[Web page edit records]
++++
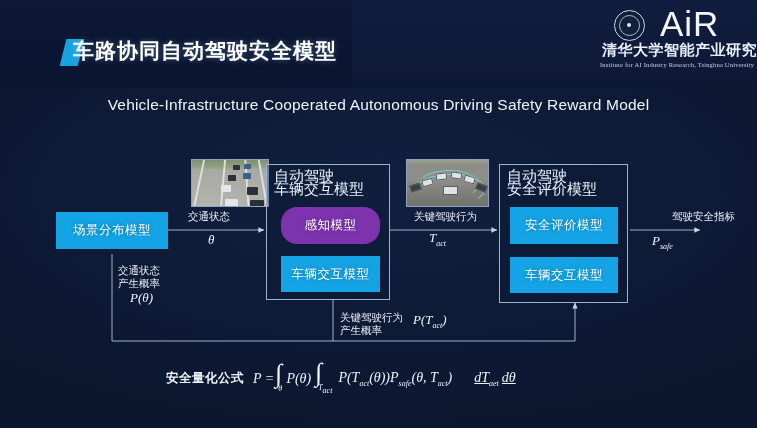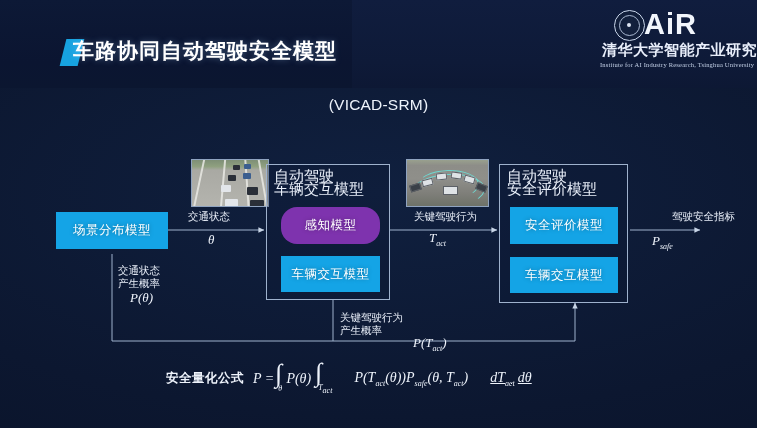"AiR" .logo-air { font-size: 29px -> 35px; font-weight: bold -> normal; left: 44px -> 60px }
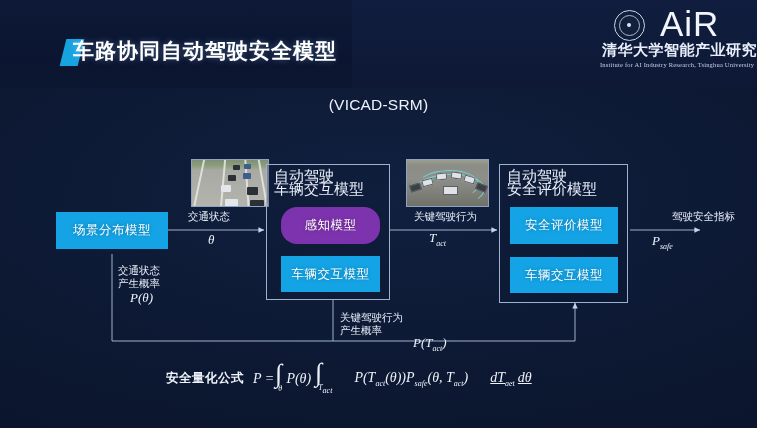"Vehicle-Infrastructure Cooperated" div { html: none -> <div>Vehicle-Infrastructure Cooperated Autonomous Driving Safety Reward Model</div> }
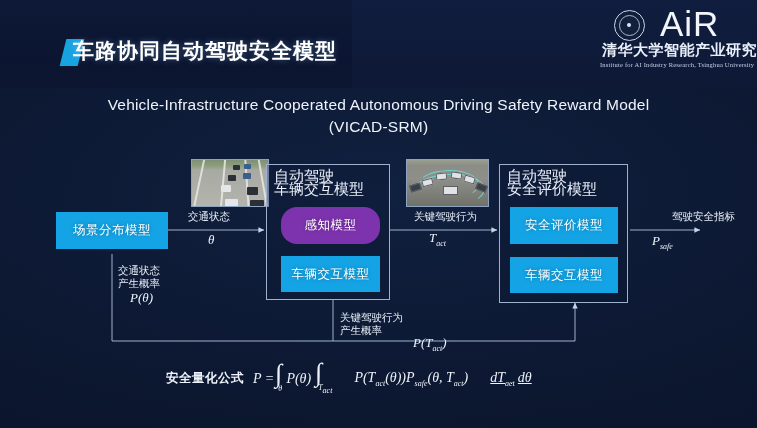"(VICAD-SRM)" div { html: <div>(VICAD-SRM)</div> -> none }
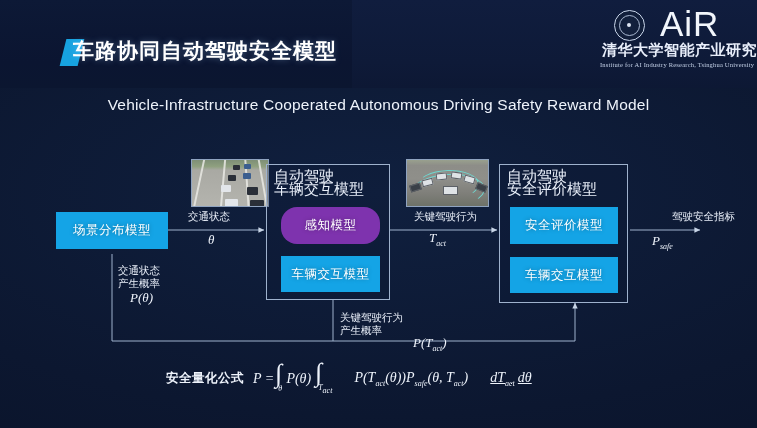"P(Tact)" div.math { top: 335px -> 312px }
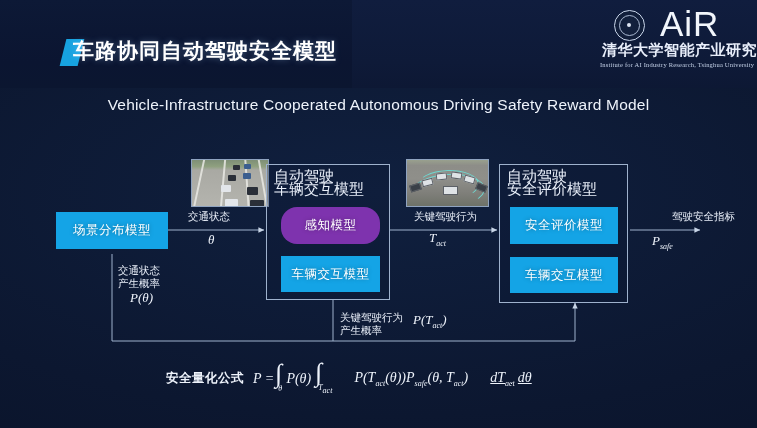"P(Tact(θ))Psafe(θ, Tact)" span { margin-left: 21px -> 5px }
++++
■ **Assigned task**
Set the entries down exactly, but not the pictures.

■ **Task response**
"AiR" .logo-air { font-size: 29px -> 35px; font-weight: bold -> normal; left: 44px -> 60px }
"Vehicle-Infrastructure Cooperated" div { html: none -> <div>Vehicle-Infrastructure Cooperated Autonomous Driving Safety Reward Model</div> }
"(VICAD-SRM)" div { html: <div>(VICAD-SRM)</div> -> none }
"P(Tact)" div.math { top: 335px -> 312px }
"P(Tact(θ))Psafe(θ, Tact)" span { margin-left: 21px -> 5px }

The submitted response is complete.